* [What is needed]
Please write out each entry below exactly as given.

[Entries taken from a collection]
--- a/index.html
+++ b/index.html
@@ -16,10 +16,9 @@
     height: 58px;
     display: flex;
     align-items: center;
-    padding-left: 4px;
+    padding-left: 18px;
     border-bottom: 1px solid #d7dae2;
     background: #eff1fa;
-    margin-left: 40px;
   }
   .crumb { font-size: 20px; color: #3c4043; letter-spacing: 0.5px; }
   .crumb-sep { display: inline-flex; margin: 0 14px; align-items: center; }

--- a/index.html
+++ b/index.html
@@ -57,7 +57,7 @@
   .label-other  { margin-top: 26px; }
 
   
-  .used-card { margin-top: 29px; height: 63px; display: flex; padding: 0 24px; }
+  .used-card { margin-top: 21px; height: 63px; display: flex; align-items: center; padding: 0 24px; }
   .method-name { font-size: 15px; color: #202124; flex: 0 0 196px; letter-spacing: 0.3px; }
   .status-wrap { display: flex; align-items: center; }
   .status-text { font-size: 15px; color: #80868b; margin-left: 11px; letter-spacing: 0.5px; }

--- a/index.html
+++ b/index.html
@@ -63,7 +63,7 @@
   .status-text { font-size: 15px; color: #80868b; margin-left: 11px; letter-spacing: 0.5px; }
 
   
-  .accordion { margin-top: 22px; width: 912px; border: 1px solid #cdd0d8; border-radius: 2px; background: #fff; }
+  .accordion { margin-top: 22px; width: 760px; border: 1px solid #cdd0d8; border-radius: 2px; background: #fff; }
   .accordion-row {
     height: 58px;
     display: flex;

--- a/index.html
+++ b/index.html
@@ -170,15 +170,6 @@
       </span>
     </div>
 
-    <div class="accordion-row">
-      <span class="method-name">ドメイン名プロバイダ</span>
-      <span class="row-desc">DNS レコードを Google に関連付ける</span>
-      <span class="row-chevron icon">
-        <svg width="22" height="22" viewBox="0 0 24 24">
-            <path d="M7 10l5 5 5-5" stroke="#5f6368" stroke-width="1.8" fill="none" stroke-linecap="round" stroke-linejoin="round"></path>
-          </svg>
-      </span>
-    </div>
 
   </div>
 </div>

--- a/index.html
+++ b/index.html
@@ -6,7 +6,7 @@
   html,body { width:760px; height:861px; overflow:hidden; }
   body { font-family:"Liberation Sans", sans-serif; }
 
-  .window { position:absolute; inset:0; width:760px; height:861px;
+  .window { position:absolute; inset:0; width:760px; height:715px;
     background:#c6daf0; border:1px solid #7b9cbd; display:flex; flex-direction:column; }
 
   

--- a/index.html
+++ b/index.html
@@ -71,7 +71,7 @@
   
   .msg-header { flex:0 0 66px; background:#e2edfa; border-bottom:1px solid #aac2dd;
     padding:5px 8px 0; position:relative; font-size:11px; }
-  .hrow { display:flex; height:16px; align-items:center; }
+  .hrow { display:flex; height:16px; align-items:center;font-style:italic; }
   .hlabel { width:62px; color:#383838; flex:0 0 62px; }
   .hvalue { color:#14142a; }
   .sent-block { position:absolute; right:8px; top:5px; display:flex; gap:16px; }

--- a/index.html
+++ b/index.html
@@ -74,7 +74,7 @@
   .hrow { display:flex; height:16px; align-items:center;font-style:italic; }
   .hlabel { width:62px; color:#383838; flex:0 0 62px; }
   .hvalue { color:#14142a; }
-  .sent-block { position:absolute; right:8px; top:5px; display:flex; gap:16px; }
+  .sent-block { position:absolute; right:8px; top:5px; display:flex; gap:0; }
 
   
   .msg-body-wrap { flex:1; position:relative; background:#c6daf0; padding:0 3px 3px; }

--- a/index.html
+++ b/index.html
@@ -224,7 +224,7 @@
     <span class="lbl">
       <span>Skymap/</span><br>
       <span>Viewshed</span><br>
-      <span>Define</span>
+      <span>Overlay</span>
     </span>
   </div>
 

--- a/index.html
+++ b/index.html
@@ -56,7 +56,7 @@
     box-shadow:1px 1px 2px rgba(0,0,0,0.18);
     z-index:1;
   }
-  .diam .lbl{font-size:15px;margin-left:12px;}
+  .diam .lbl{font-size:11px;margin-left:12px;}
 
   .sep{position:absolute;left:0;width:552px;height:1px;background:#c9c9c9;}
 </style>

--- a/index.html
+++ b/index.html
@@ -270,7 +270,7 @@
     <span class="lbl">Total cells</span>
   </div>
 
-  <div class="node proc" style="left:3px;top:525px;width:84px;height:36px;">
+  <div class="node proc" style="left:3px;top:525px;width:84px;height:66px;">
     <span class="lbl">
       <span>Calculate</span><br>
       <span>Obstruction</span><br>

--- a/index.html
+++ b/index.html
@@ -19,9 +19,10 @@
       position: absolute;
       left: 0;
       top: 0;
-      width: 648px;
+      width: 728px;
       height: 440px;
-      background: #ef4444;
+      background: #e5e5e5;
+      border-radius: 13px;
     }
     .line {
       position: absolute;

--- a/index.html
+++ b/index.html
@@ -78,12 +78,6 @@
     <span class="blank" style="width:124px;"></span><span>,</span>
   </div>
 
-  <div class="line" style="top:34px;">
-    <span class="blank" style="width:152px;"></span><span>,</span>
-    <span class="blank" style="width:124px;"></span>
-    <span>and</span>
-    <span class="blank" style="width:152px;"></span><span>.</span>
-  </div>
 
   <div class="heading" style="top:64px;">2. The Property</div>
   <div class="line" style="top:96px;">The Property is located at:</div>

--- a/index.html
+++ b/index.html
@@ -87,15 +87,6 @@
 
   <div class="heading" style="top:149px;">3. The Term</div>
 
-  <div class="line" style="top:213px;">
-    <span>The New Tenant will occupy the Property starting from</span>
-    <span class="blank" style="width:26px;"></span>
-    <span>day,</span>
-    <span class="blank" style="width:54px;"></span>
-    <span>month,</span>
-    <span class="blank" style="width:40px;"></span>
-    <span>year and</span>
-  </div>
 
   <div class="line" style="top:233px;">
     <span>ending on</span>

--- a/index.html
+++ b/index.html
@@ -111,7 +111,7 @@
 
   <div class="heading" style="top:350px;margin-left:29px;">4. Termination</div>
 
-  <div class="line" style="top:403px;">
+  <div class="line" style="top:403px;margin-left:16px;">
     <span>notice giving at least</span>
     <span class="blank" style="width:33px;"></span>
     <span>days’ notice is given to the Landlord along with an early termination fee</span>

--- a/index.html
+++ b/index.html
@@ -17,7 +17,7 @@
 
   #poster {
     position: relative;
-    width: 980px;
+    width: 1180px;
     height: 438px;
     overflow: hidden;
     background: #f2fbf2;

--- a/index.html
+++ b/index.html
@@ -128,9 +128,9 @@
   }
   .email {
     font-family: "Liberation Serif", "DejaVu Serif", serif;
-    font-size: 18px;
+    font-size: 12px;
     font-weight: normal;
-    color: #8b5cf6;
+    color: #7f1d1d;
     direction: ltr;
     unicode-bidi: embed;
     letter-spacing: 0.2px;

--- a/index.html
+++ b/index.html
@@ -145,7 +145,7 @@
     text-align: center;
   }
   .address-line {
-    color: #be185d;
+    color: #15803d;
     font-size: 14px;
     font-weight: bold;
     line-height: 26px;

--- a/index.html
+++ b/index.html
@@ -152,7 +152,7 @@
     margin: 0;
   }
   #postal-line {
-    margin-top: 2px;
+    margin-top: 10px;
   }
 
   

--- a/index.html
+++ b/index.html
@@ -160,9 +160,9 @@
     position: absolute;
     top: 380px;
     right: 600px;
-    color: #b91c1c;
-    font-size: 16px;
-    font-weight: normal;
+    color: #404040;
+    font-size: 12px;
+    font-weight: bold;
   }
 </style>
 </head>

* [Answer for the task]
--- a/index.html
+++ b/index.html
@@ -16,10 +16,9 @@
     height: 58px;
     display: flex;
     align-items: center;
-    padding-left: 4px;
+    padding-left: 18px;
     border-bottom: 1px solid #d7dae2;
     background: #eff1fa;
-    margin-left: 40px;
   }
   .crumb { font-size: 20px; color: #3c4043; letter-spacing: 0.5px; }
   .crumb-sep { display: inline-flex; margin: 0 14px; align-items: center; }

--- a/index.html
+++ b/index.html
@@ -57,7 +57,7 @@
   .label-other  { margin-top: 26px; }
 
   
-  .used-card { margin-top: 29px; height: 63px; display: flex; padding: 0 24px; }
+  .used-card { margin-top: 21px; height: 63px; display: flex; align-items: center; padding: 0 24px; }
   .method-name { font-size: 15px; color: #202124; flex: 0 0 196px; letter-spacing: 0.3px; }
   .status-wrap { display: flex; align-items: center; }
   .status-text { font-size: 15px; color: #80868b; margin-left: 11px; letter-spacing: 0.5px; }

--- a/index.html
+++ b/index.html
@@ -63,7 +63,7 @@
   .status-text { font-size: 15px; color: #80868b; margin-left: 11px; letter-spacing: 0.5px; }
 
   
-  .accordion { margin-top: 22px; width: 912px; border: 1px solid #cdd0d8; border-radius: 2px; background: #fff; }
+  .accordion { margin-top: 22px; width: 760px; border: 1px solid #cdd0d8; border-radius: 2px; background: #fff; }
   .accordion-row {
     height: 58px;
     display: flex;

--- a/index.html
+++ b/index.html
@@ -170,15 +170,6 @@
       </span>
     </div>
 
-    <div class="accordion-row">
-      <span class="method-name">ドメイン名プロバイダ</span>
-      <span class="row-desc">DNS レコードを Google に関連付ける</span>
-      <span class="row-chevron icon">
-        <svg width="22" height="22" viewBox="0 0 24 24">
-            <path d="M7 10l5 5 5-5" stroke="#5f6368" stroke-width="1.8" fill="none" stroke-linecap="round" stroke-linejoin="round"></path>
-          </svg>
-      </span>
-    </div>
 
   </div>
 </div>

--- a/index.html
+++ b/index.html
@@ -6,7 +6,7 @@
   html,body { width:760px; height:861px; overflow:hidden; }
   body { font-family:"Liberation Sans", sans-serif; }
 
-  .window { position:absolute; inset:0; width:760px; height:861px;
+  .window { position:absolute; inset:0; width:760px; height:715px;
     background:#c6daf0; border:1px solid #7b9cbd; display:flex; flex-direction:column; }
 
   

--- a/index.html
+++ b/index.html
@@ -71,7 +71,7 @@
   
   .msg-header { flex:0 0 66px; background:#e2edfa; border-bottom:1px solid #aac2dd;
     padding:5px 8px 0; position:relative; font-size:11px; }
-  .hrow { display:flex; height:16px; align-items:center; }
+  .hrow { display:flex; height:16px; align-items:center;font-style:italic; }
   .hlabel { width:62px; color:#383838; flex:0 0 62px; }
   .hvalue { color:#14142a; }
   .sent-block { position:absolute; right:8px; top:5px; display:flex; gap:16px; }

--- a/index.html
+++ b/index.html
@@ -74,7 +74,7 @@
   .hrow { display:flex; height:16px; align-items:center;font-style:italic; }
   .hlabel { width:62px; color:#383838; flex:0 0 62px; }
   .hvalue { color:#14142a; }
-  .sent-block { position:absolute; right:8px; top:5px; display:flex; gap:16px; }
+  .sent-block { position:absolute; right:8px; top:5px; display:flex; gap:0; }
 
   
   .msg-body-wrap { flex:1; position:relative; background:#c6daf0; padding:0 3px 3px; }

--- a/index.html
+++ b/index.html
@@ -224,7 +224,7 @@
     <span class="lbl">
       <span>Skymap/</span><br>
       <span>Viewshed</span><br>
-      <span>Define</span>
+      <span>Overlay</span>
     </span>
   </div>
 

--- a/index.html
+++ b/index.html
@@ -56,7 +56,7 @@
     box-shadow:1px 1px 2px rgba(0,0,0,0.18);
     z-index:1;
   }
-  .diam .lbl{font-size:15px;margin-left:12px;}
+  .diam .lbl{font-size:11px;margin-left:12px;}
 
   .sep{position:absolute;left:0;width:552px;height:1px;background:#c9c9c9;}
 </style>

--- a/index.html
+++ b/index.html
@@ -270,7 +270,7 @@
     <span class="lbl">Total cells</span>
   </div>
 
-  <div class="node proc" style="left:3px;top:525px;width:84px;height:36px;">
+  <div class="node proc" style="left:3px;top:525px;width:84px;height:66px;">
     <span class="lbl">
       <span>Calculate</span><br>
       <span>Obstruction</span><br>

--- a/index.html
+++ b/index.html
@@ -19,9 +19,10 @@
       position: absolute;
       left: 0;
       top: 0;
-      width: 648px;
+      width: 728px;
       height: 440px;
-      background: #ef4444;
+      background: #e5e5e5;
+      border-radius: 13px;
     }
     .line {
       position: absolute;

--- a/index.html
+++ b/index.html
@@ -78,12 +78,6 @@
     <span class="blank" style="width:124px;"></span><span>,</span>
   </div>
 
-  <div class="line" style="top:34px;">
-    <span class="blank" style="width:152px;"></span><span>,</span>
-    <span class="blank" style="width:124px;"></span>
-    <span>and</span>
-    <span class="blank" style="width:152px;"></span><span>.</span>
-  </div>
 
   <div class="heading" style="top:64px;">2. The Property</div>
   <div class="line" style="top:96px;">The Property is located at:</div>

--- a/index.html
+++ b/index.html
@@ -87,15 +87,6 @@
 
   <div class="heading" style="top:149px;">3. The Term</div>
 
-  <div class="line" style="top:213px;">
-    <span>The New Tenant will occupy the Property starting from</span>
-    <span class="blank" style="width:26px;"></span>
-    <span>day,</span>
-    <span class="blank" style="width:54px;"></span>
-    <span>month,</span>
-    <span class="blank" style="width:40px;"></span>
-    <span>year and</span>
-  </div>
 
   <div class="line" style="top:233px;">
     <span>ending on</span>

--- a/index.html
+++ b/index.html
@@ -111,7 +111,7 @@
 
   <div class="heading" style="top:350px;margin-left:29px;">4. Termination</div>
 
-  <div class="line" style="top:403px;">
+  <div class="line" style="top:403px;margin-left:16px;">
     <span>notice giving at least</span>
     <span class="blank" style="width:33px;"></span>
     <span>days’ notice is given to the Landlord along with an early termination fee</span>

--- a/index.html
+++ b/index.html
@@ -17,7 +17,7 @@
 
   #poster {
     position: relative;
-    width: 980px;
+    width: 1180px;
     height: 438px;
     overflow: hidden;
     background: #f2fbf2;

--- a/index.html
+++ b/index.html
@@ -128,9 +128,9 @@
   }
   .email {
     font-family: "Liberation Serif", "DejaVu Serif", serif;
-    font-size: 18px;
+    font-size: 12px;
     font-weight: normal;
-    color: #8b5cf6;
+    color: #7f1d1d;
     direction: ltr;
     unicode-bidi: embed;
     letter-spacing: 0.2px;

--- a/index.html
+++ b/index.html
@@ -145,7 +145,7 @@
     text-align: center;
   }
   .address-line {
-    color: #be185d;
+    color: #15803d;
     font-size: 14px;
     font-weight: bold;
     line-height: 26px;

--- a/index.html
+++ b/index.html
@@ -152,7 +152,7 @@
     margin: 0;
   }
   #postal-line {
-    margin-top: 2px;
+    margin-top: 10px;
   }
 
   

--- a/index.html
+++ b/index.html
@@ -160,9 +160,9 @@
     position: absolute;
     top: 380px;
     right: 600px;
-    color: #b91c1c;
-    font-size: 16px;
-    font-weight: normal;
+    color: #404040;
+    font-size: 12px;
+    font-weight: bold;
   }
 </style>
 </head>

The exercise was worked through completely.